Weinand explains, “We can’t just stay home because my vulnerable child needs these medical services and appointments in order to thrive.”

“There were times we had to take very calculated risks and a lot of tears, I cried and cried and cried because we had to go to cleveland in September,” says Morrissette. “And three kids on a plane going to appointments for an entire week, that was nerve wracking.”

And with the need to take those calculated risks, both families were very concerned when the number of available hospital beds was shrinking.

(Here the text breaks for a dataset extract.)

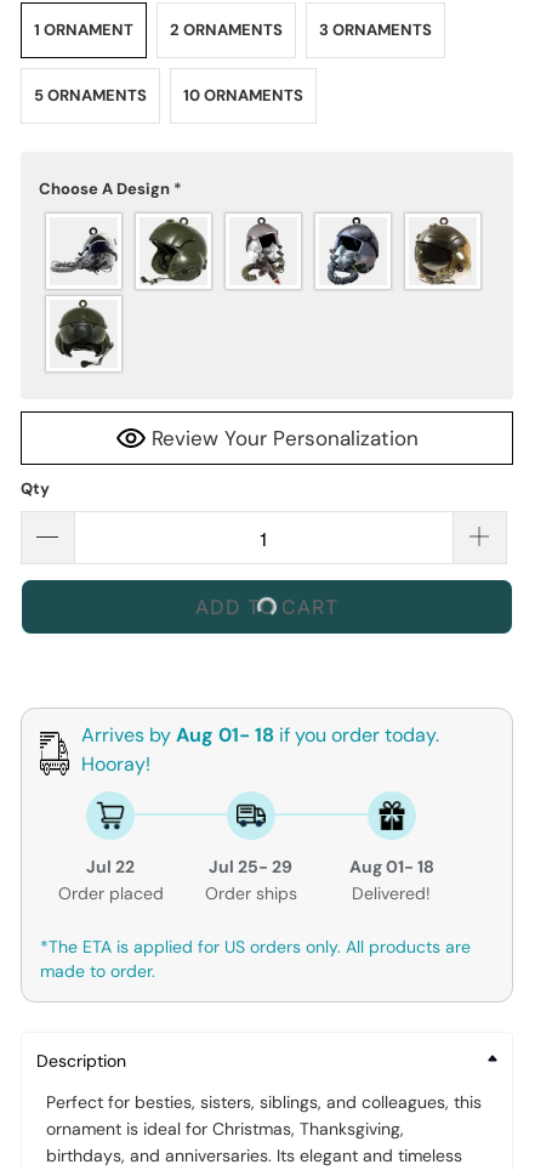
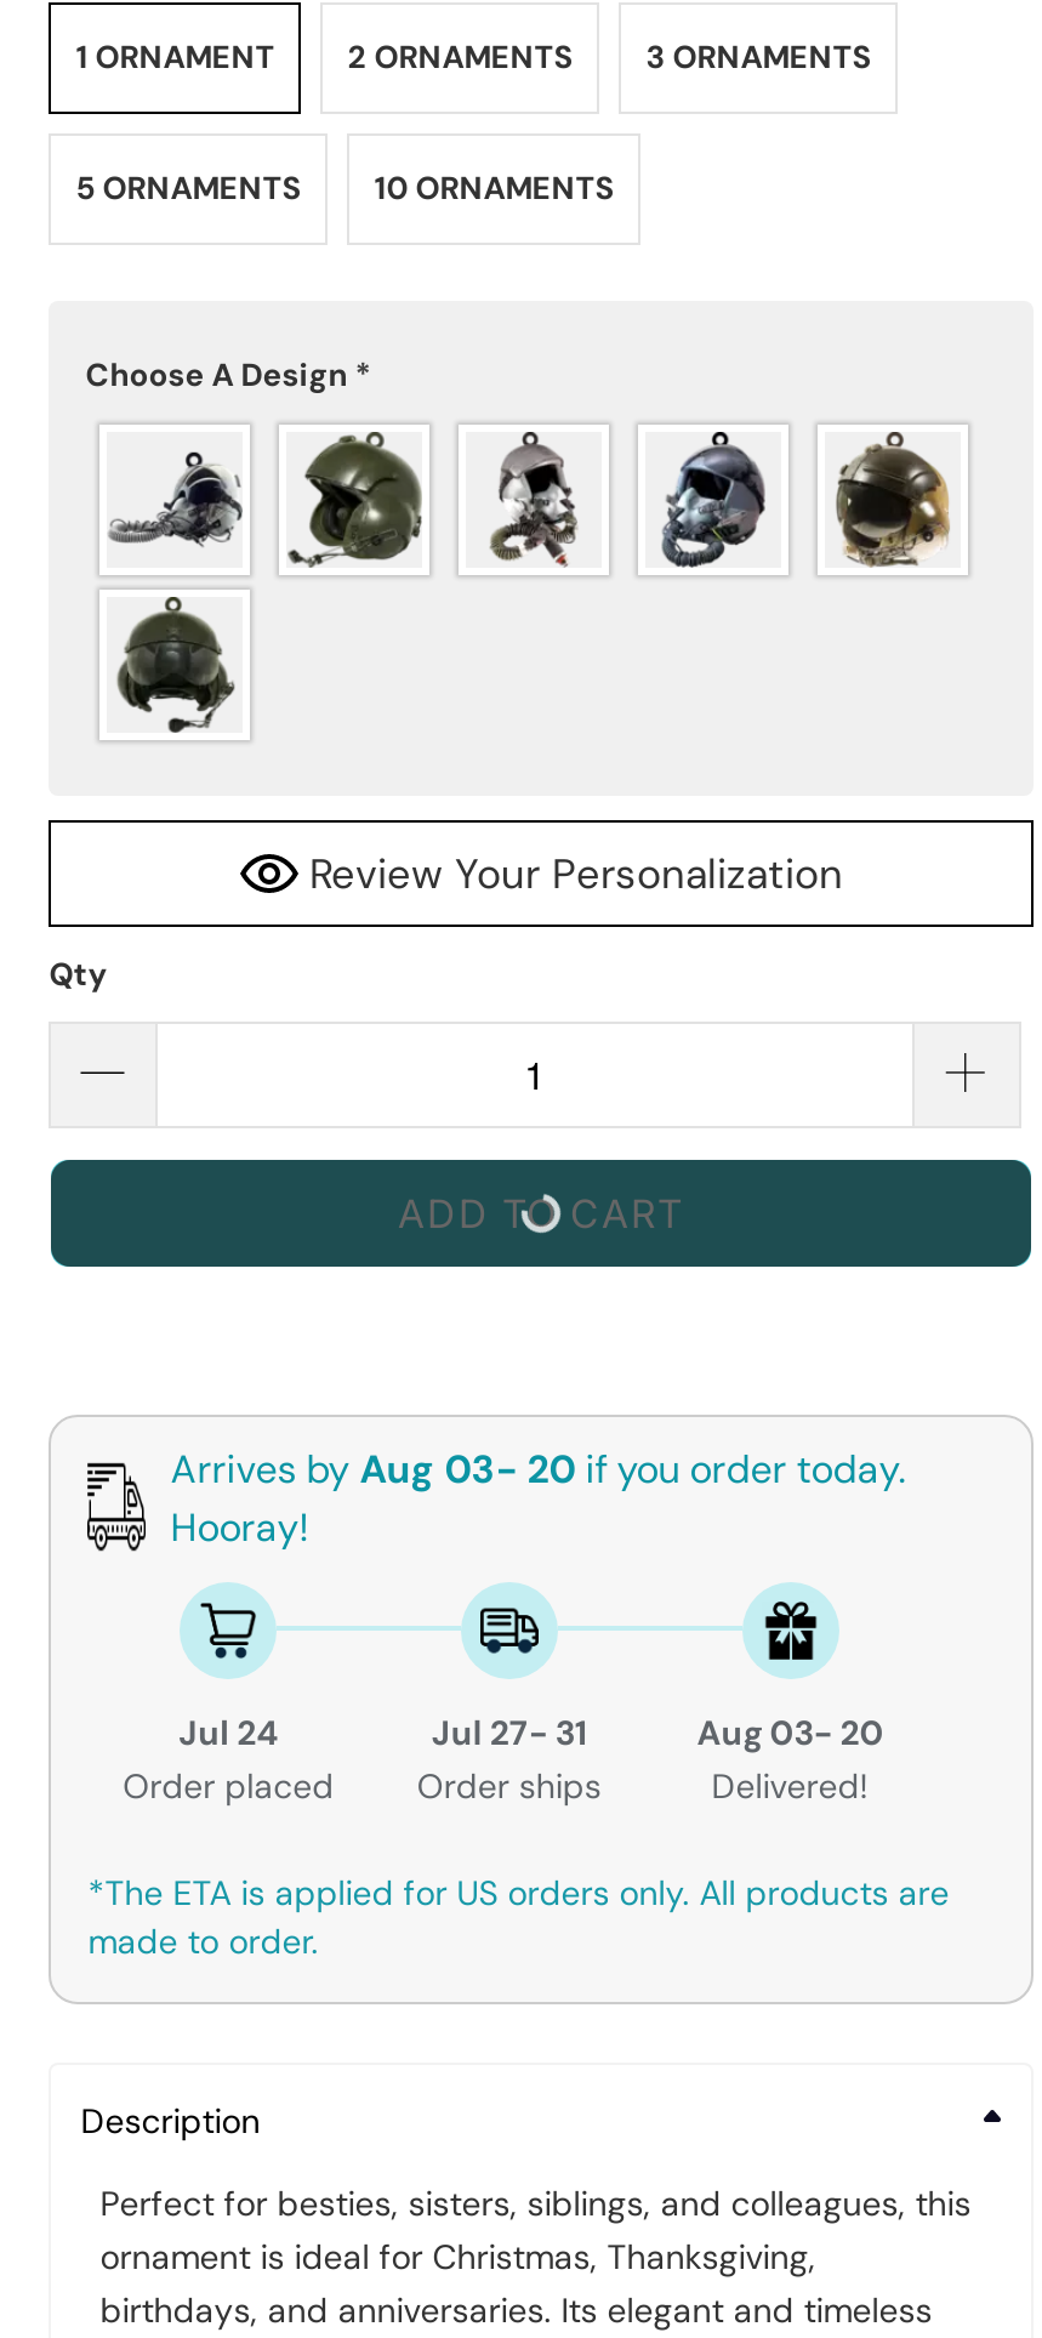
[82,722,439,748] Arrives by Aug 01- 18 if you order today. -> [170,1443,905,1494] Arrives by Aug 03- 20 if you order today.
[86,856,135,878] Jul 22 -> [179,1710,278,1753] Jul 24
[209,856,293,878] Jul 25- 29 -> [432,1710,587,1753] Jul 27- 31
[349,856,434,878] Aug 01- 18 -> [697,1710,884,1753] Aug 03- 20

“Kids get sick, even common stomach flu could be deadly to him and it definitely worries me because if he needs a hospital stay even unrelated to covid, it’s like ‘is it going to be available,'” Weinand asks.

And even after taking all possible precautions, Katynka’s family fell ill to covid.
All three of her children were in the hospital at one point in time.

Morrissette, “Just knowing that we did everything we can and if we got covid at that point with how restricted we were then I felt confident knowing that I didn’t intentionally put other people at risk. Watching people go live their normal lives made me remember how privilaged people are to have healthy kids.”

Kali and Katynka both say it boils down to one thing.

“Just show some compassion,” says Weinand. “I’ve heard before ‘you shouldn’t even be going to Target if your kids are vulnerable.’ But we have four little kids, we need a lot of stuff. I have to go out to the store, it’s not possible for me to just stay home and never leave.”

Morrissette suggests, “Be kind to each other because when you say the vulnerable can stay home … at some point, our kid’s mental health also matters.”

Many families have faced a shortage of alcohol swabs, medical gloves, tubing for medical machines and even glucose monitoring strips.

Fortunately, as Katynka shared, much of the special needs community has come together to help one another out whenever possible.

Reporting for KX News in Bismarck, I’m Alysia Huck.